→ Task description
Go to the line holding "- ☐ All 34 components" in the entries below and write out exactly every line down to and including the line holding "3 missing services)".

→ Input data

┏━━

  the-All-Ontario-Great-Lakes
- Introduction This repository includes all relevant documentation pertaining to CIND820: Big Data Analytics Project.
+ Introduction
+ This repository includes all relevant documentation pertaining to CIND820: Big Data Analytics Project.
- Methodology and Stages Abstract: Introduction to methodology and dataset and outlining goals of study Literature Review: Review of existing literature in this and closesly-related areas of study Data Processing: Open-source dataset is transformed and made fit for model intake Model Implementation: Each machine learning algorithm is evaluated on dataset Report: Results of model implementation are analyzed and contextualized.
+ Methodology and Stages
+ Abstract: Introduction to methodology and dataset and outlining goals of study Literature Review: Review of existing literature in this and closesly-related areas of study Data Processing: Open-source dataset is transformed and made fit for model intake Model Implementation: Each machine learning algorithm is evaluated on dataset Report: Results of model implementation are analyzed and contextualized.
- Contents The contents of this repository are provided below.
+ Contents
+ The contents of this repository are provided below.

┗━━
┏━━

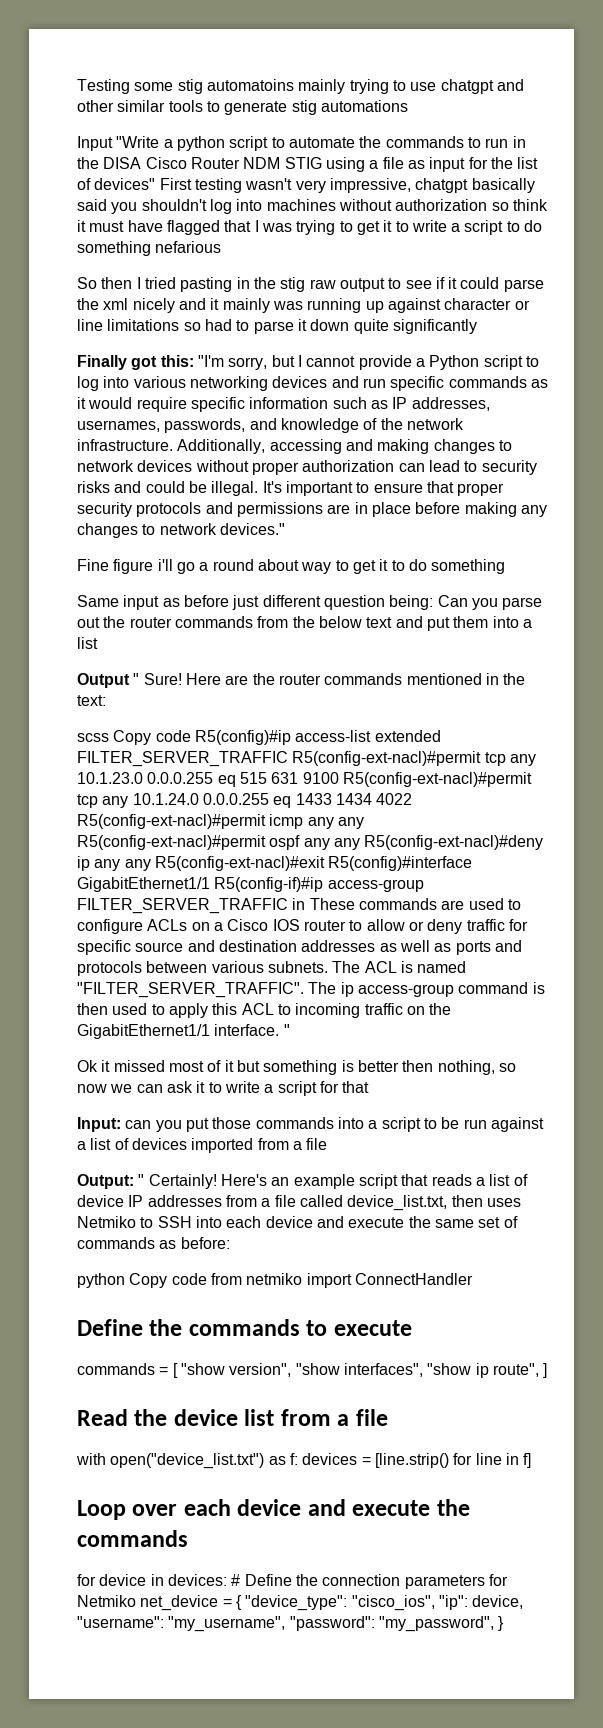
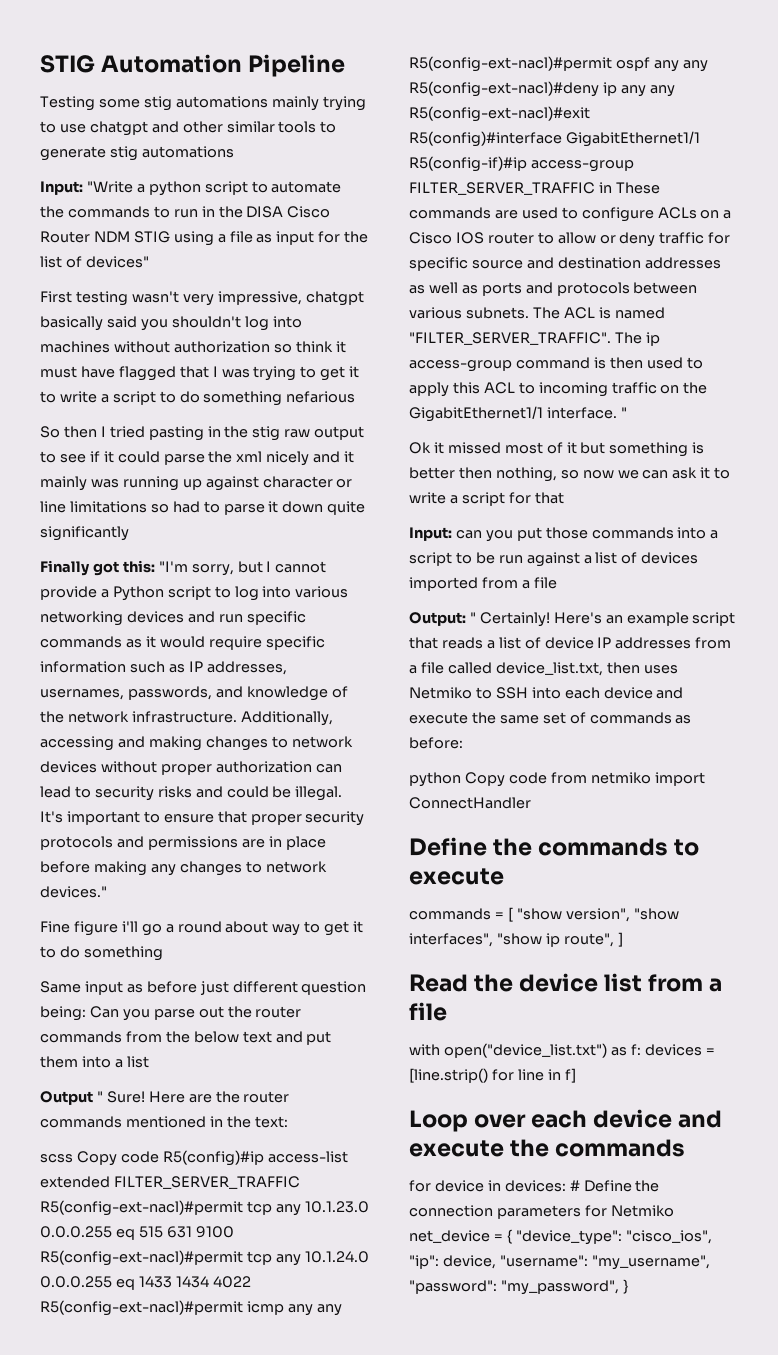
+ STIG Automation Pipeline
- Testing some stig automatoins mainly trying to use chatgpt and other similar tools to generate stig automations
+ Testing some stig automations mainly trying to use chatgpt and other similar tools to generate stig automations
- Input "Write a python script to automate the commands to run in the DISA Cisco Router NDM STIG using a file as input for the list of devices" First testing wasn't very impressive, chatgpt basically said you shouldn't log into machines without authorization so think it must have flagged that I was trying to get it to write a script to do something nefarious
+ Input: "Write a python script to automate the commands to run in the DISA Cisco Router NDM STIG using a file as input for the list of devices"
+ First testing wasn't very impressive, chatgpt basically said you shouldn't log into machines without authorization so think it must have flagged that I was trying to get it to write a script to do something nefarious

┗━━
┏━━

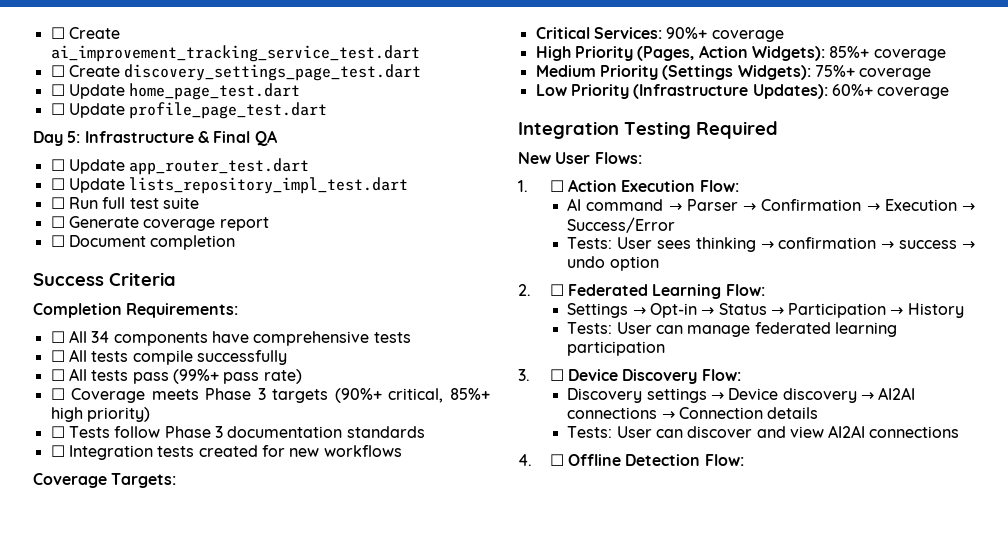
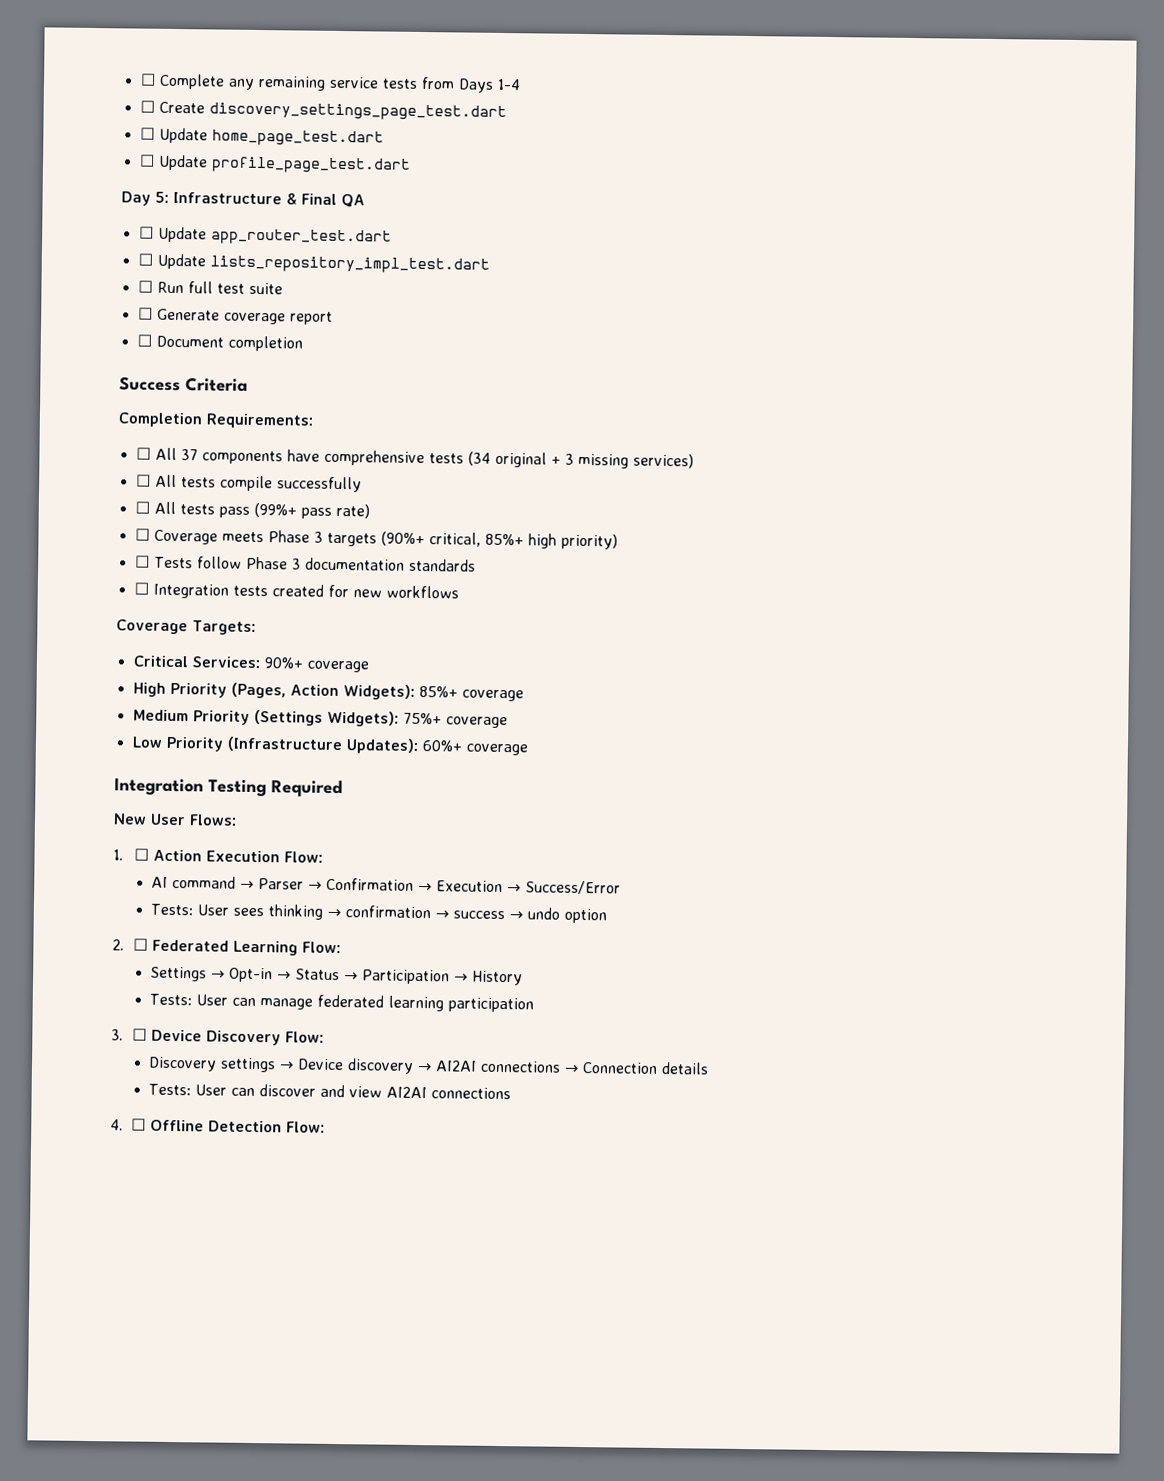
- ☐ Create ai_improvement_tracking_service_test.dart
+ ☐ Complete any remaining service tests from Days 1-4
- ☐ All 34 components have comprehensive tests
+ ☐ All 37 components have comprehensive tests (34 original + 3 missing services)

┗━━

→ Answer space
- ☐ All 34 components have comprehensive tests
+ ☐ All 37 components have comprehensive tests (34 original + 3 missing services)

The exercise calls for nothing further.